Reviewed by Ken Cheetham
The State51 Conspiracy, Mascom Records
Jasna Joviçeviç - Composition (except free improv!) arrangements, saxophones, bass clarinet, spacedrum (hand drum), kalimba (thumb piano), voice, flute; Filip Krumes – Violin; Ivana Grahovac – Violoncello; Milan Nikoliç - Double bass; Daniel More - Double bass, Gimbri (3-stringed, rectangular lute from Morocco).
Recorded at Kesler Studio, Subotica 24000, Serbia
Jasna Joviçeviç hardly presents a classical jazz line-up with her quintet, but one would hardly expect that from her diverse background of studies in Budapest, Toronto and Belgrade (Transdisciplinary Studies of Contemporary Arts and Media) as well as in Austria, Brazil and the US.
The dominant field of discourse in jazz has been the male power field and for a long time did not involve or include women. Since the 1980s that imbalance has been noted, studied, analysed and disparaged. Joviçeviç has long been an activist in the avowal and advancement of female creativity in jazz music and to that end founded the women’s big band, the New Spark Jazz Orchestra- Balkan Women in Jazz.
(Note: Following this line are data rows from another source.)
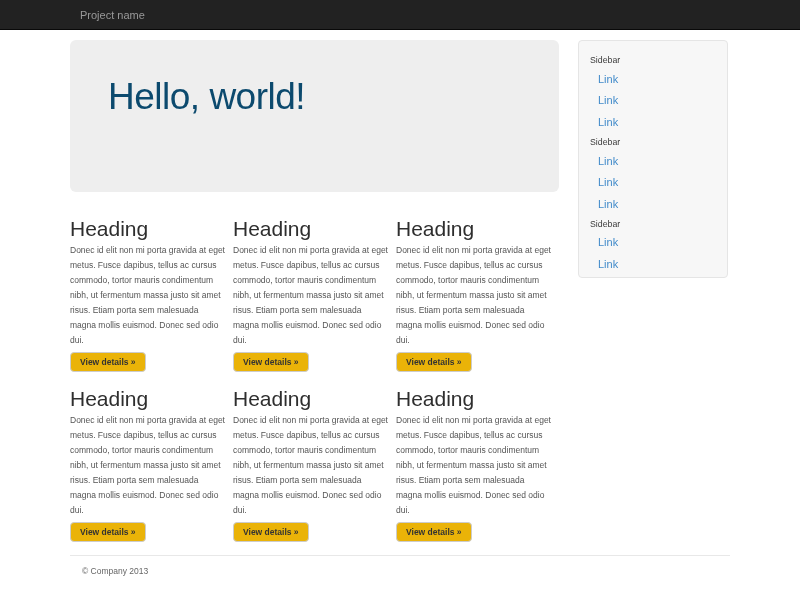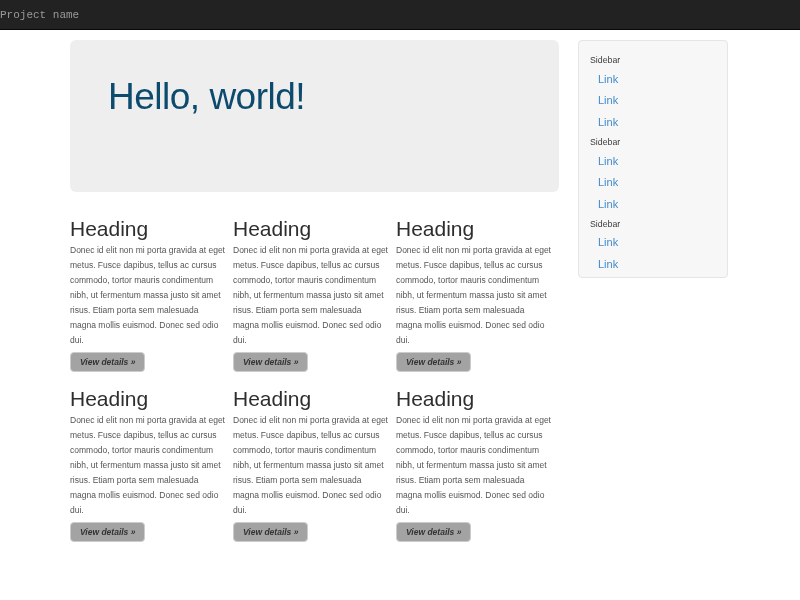--- a/index.html
+++ b/index.html
@@ -20,13 +20,13 @@
     align-items: stretch;
   }
   .brand {
+    margin-left: 80px;
     line-height: 30px;
     font-size: 11px;
     color: #999;
     text-decoration: none;
     cursor: pointer;
     white-space: nowrap;
-    font-family: Liberation Mono, monospace;
   }
   .nav { display: flex; margin-left: 9px; }
   .nav-item {

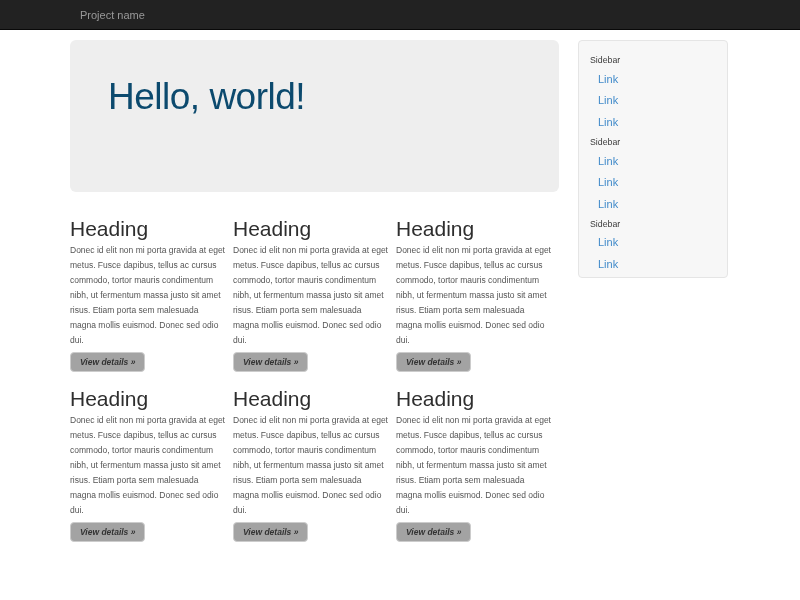--- a/index.html
+++ b/index.html
@@ -92,7 +92,7 @@
     display: inline-block;
     margin-top: 4px;
     padding: 4px 9px;
-    background: #a3a3a3;
+    background: #eab308;
     border: 1px solid #ccc;
     border-radius: 4px;
     font-size: 8.5px;
@@ -101,7 +101,6 @@
     text-decoration: none;
     cursor: pointer;
     white-space: nowrap;
-    font-style: italic;
   }
 
   

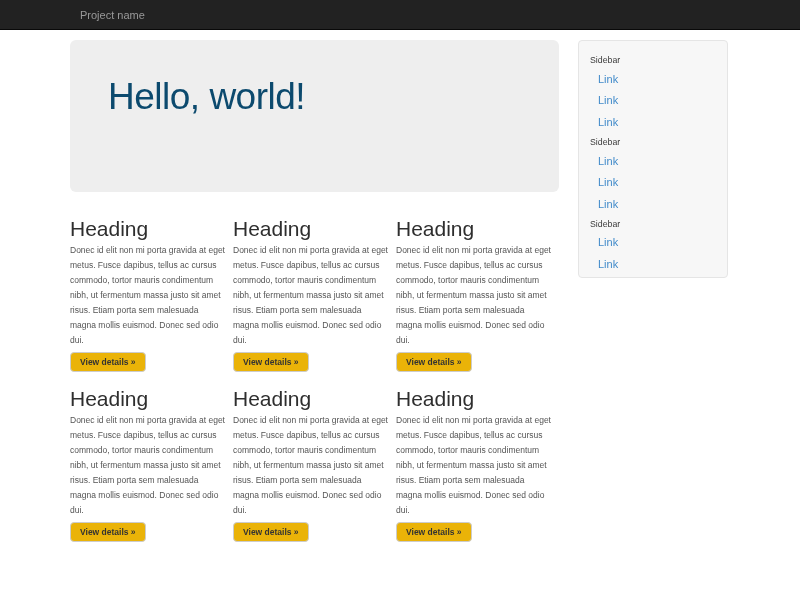--- a/index.html
+++ b/index.html
@@ -256,6 +256,9 @@
 
   </div>
 
+  <footer class="footer">
+    <p>© Company 2013</p>
+  </footer>
 </div>
 
 </body></html>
Fear of the Unknown opens the album as a loud awakening, redolent of the shock and fear at the news of the COVID-19 pandemic, from which nobody really could escape. Joviçeviç relates this to her own reactions to isolation, the unknown, solitude, fear and social discomfort, and the personification of her meditation through Buddhist procedures (she is a hatha yoga instructor) which helped her overcome the emotional impediments to safely journeying through the conflict with the virus. The six tracks reflect each of the stages that we follow through the journey, so the final track, Joy of the Unknown, reflects on new perceptions and purpose realised through our travel.
This music may well be described as conceptual, relating as it does to the notion and presence of, and coping with, grief in consecutive stages. It is both composed and improvised and consistent with modern approaches to chamber jazz. The album is clearly spiritual, at times abstract and definitely cathartic. The music moves between free-form textures and introspective lyricism and although it is very much privy to its composer, it also shares the benefits that stem from intensive collaboration and interaction between the musicians.
This is ‘abstract’ music which surprises by the forms which the compositions take. The shapes generated by different and unusual combinations of the instruments leave behind a sense of true delicacy and innovation and a great sense of ecstatic calm. Jasna Joviçeviç’s avant-garde leaves behind a surge-tide perception of an enormous musical aptitude and the sense that this musical psychotherapy may serve to comfort more than perverse, emotional straits. This is a truly heartening and inspiring album.